What is Azure Site Recovery

Completed

Azure Site Recovery replicates your virtual-machine workloads between Azure regions. You can also use Site Recovery to migrate VMs from other environments—such as on-premises infrastructure—to Azure. You'll learn that Site Recovery does much more than just backing up and restoring infrastructure.

Let's assume your organization recently suffered an outage caused by a hurricane. Here, we'll learn about the Site Recovery features that help handle future interruptions. We'll also identify the Site Recovery features required to protect your Azure VMs by enabling failing over to a secondary Azure region.

Site Recovery features

Diagram showing a VM environment that is unavailable and failing over to a secondary environment.

Site Recovery manages disaster-recovery orchestration in Azure. It's designed to replicate workloads from a primary site or region to a secondary site. If the primary site has an issue, Site Recovery can replicate the protected VMs to another Azure region.

Site Recovery manages replicating Azure VM between regions or replicating on-premises VMs to Azure and back again. Because it's built natively into Azure, Site Recovery can run seamless tests (disaster recovery drills) without affecting production workloads.

Azure virtual machine protection

Site Recovery protects your VM instances in Azure automatically. Site Recovery mirrors the source VM configuration and creates required or associated resource groups, storage accounts, virtual networks, and availability sets to a secondary Azure region. The resources created are appended with a Site Recovery suffix.

Snapshots and recovery points

Site Recovery has customizable replication policies that allow you to define the retention history of recovery points and the frequency of snapshots. You create a recovery point from a snapshot of a VM's disk. The two types of snapshots available are App-consistent and Crash-consistent.

  • App-consistent recovery captures the same data as crash-consistent but also includes all in-memory data and in-process transactions. Including the in-memory data means that Site Recovery can restore a VM and any running apps without any data loss. The default frequency for capturing snapshots is every 60 minutes.

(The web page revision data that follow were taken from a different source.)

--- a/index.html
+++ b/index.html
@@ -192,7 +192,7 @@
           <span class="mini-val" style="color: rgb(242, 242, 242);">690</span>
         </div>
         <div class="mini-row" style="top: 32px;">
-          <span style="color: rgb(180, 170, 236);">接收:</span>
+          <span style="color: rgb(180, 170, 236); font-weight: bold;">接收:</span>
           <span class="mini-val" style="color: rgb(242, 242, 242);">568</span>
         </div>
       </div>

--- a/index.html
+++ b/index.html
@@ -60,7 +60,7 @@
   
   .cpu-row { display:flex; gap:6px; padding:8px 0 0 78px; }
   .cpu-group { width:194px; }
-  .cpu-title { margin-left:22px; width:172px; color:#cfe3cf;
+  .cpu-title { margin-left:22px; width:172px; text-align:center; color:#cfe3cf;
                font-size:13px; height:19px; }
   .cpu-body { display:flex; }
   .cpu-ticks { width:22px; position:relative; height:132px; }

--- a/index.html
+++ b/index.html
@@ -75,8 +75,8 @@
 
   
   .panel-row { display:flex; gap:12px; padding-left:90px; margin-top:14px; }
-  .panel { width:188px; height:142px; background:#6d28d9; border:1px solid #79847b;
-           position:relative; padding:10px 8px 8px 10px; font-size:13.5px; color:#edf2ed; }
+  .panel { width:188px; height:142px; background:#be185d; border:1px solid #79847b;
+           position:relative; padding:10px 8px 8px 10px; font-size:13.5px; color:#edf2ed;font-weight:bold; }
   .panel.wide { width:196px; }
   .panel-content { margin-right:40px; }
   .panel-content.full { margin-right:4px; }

  • Crash-consistent recovery represents the data on disk at the time the snapshot is taken. The default frequency for capturing snapshots is every five minutes.

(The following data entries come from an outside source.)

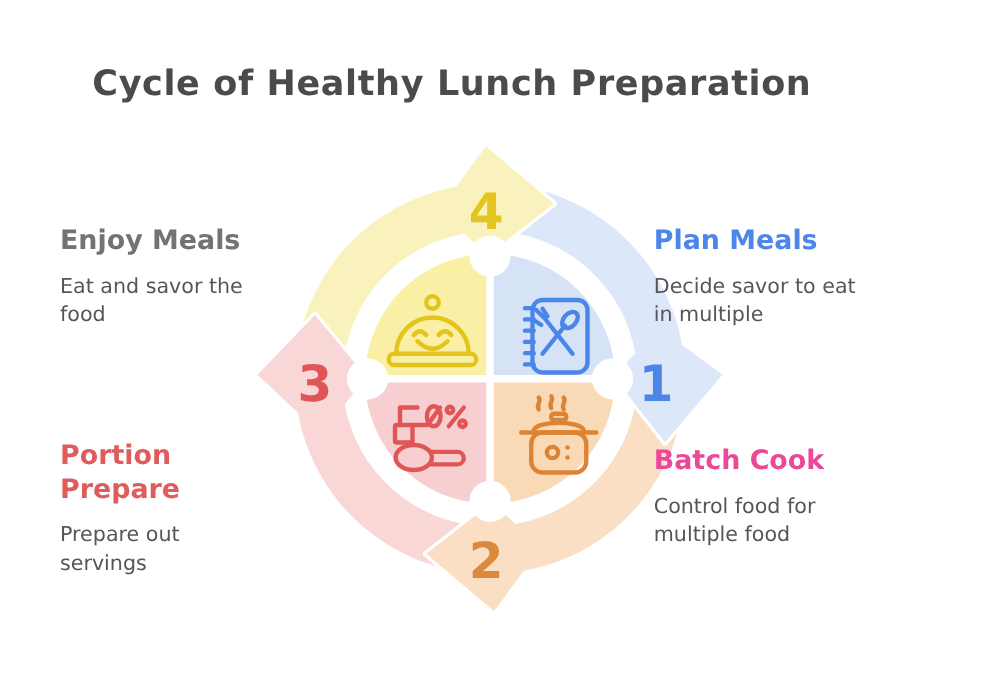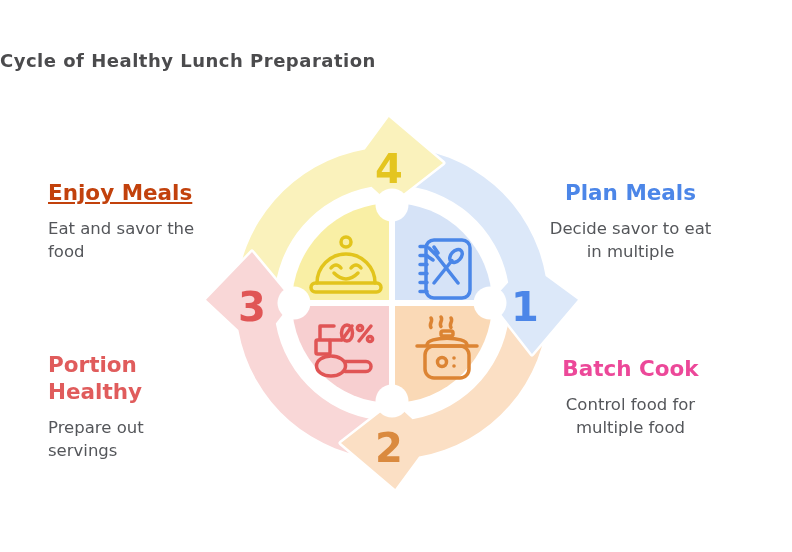--- a/index.html
+++ b/index.html
@@ -9,8 +9,8 @@
     font-family:"DejaVu Sans", "Liberation Sans", sans-serif; overflow:hidden;
   }
   .title {
-    position:absolute; top:50px; left:0; width:723px; 
-    font-size:18px; font-weight:700; color:#4b4b4d; letter-spacing:0.5px;
+    position:absolute; top:50px; left:0; width:723px; text-align:center;
+    font-size:28px; font-weight:700; color:#4b4b4d; letter-spacing:0.5px;
   }
   .diagram { position:absolute; left:162px; top:73px; width:460px; height:460px; }
   .txtblock { position:absolute; }

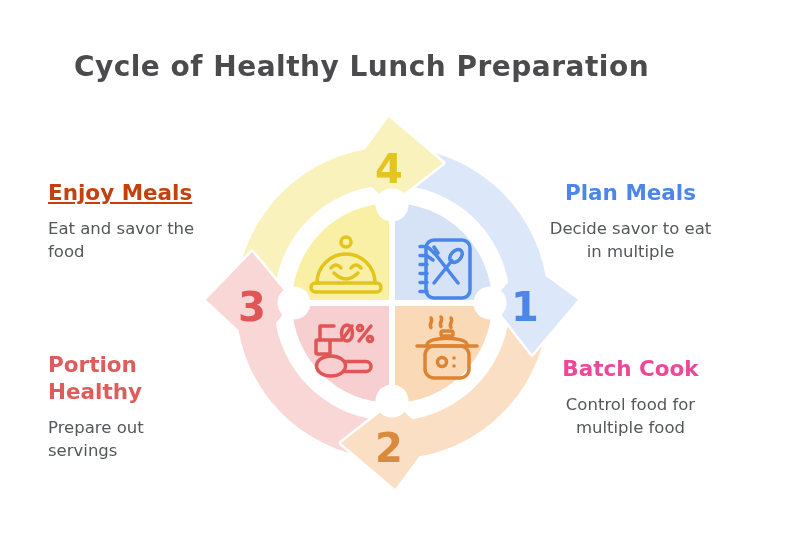--- a/index.html
+++ b/index.html
@@ -24,7 +24,7 @@
   #blk-plan    { right:54px; top:180px; width:215px; }
   #blk-portion { left:48px;  top:352px; width:175px; }
   #blk-batch   { right:54px; top:356px; width:215px; }
-  #blk-enjoy   .heading { color:#c2410c;text-decoration:underline; }
+  #blk-enjoy   .heading { color:#737373; }
   #blk-plan    .heading { color:#4c86e8; }
   #blk-portion .heading { color:#e05c5c; }
   #blk-batch   .heading { color:#ec4899; }

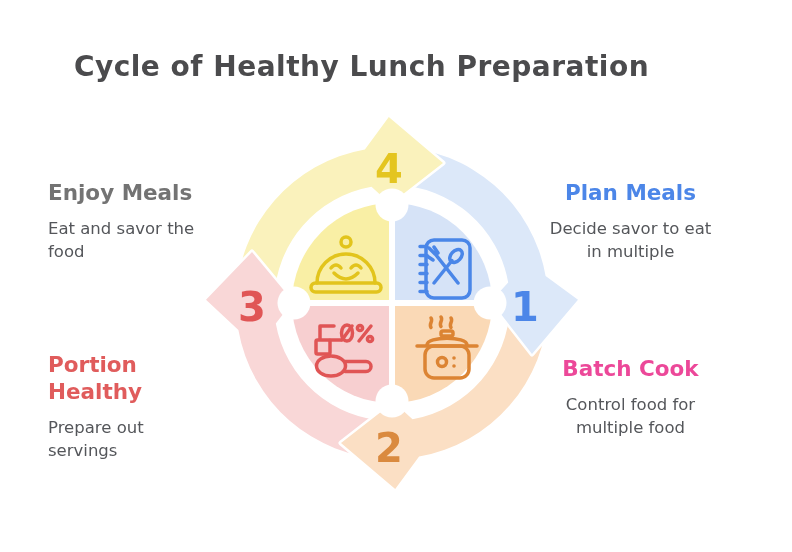--- a/index.html
+++ b/index.html
@@ -19,7 +19,7 @@
   .txtblock .desc { margin-top:11px; font-size:16.5px; color:#54565a; line-height:1.38; }
   .txtblock .desc span { display:block; }
   .tb-left  { text-align:left; }
-  .tb-right { text-align:center; }
+  .tb-right { text-align:left; }
   #blk-enjoy   { left:48px;  top:180px; width:195px; }
   #blk-plan    { right:54px; top:180px; width:215px; }
   #blk-portion { left:48px;  top:352px; width:175px; }

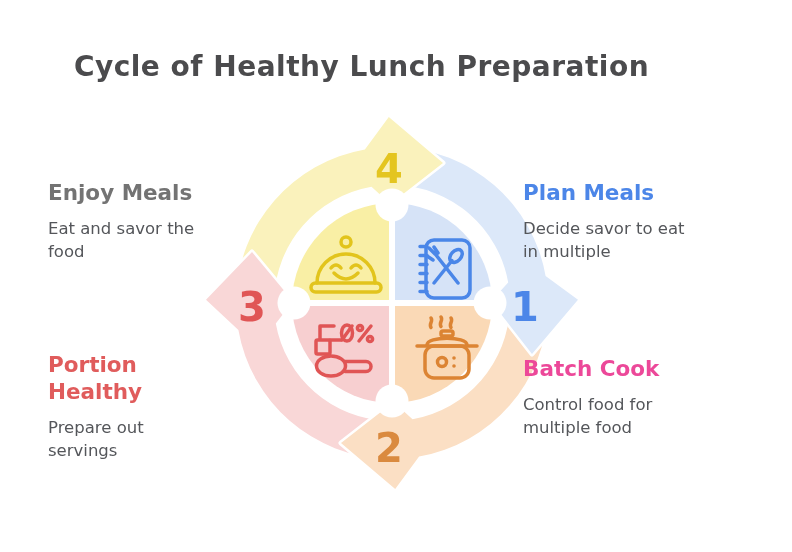--- a/index.html
+++ b/index.html
@@ -133,7 +133,7 @@
 <div class="txtblock tb-left" id="blk-portion">
   <div class="heading">
     <span>Portion</span>
-      <span>Healthy</span>
+      <span>Prepare</span>
   </div>
   <div class="desc">
     <span>Prepare out</span>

All recovery points are kept for 24 hours by default, although you can extend this period to 72 hours.

Replication to a secondary region

When you enable replication for an Azure VM, the Site Recovery mobility service is installed as an extension on the VM. The installed extension registers the VM with Site Recovery. Continuous replication of the VM then begins, with any writes to the disk immediately transferred to a local storage account. Site Recovery uses this account, replicating the cache to a storage account in the destination environment.

Site Recovery copies data stored in the cache and syncs it with either the target storage account or replicated managed disks. After the data is processed, crash-consistent recovery points are created. If app-consistent recovery points are enabled, they'll be generated on a schedule as set in the Site Recovery replication policy.

Site Recovery can use accelerated networking for Azure VMs, reducing jitter and CPU usage.

Disaster recovery drills

Site Recovery enables you to do disaster recovery drills after all the prerequisite configuration tasks are complete. Running a DR drill allows you to validate the replication strategy for your environment without losing data, having downtime, or compromising your production environment. Drills don't affect your production environment and are a way to test that you've correctly configured everything.

Flexible failover and failback

Site Recovery failover and failback can be quickly started using the Azure portal. When running a failover, you select a recovery point, then let Site Recovery take care of the failover. Failback is simply a reverse of this process. When a failover is successfully committed, it's available to failback.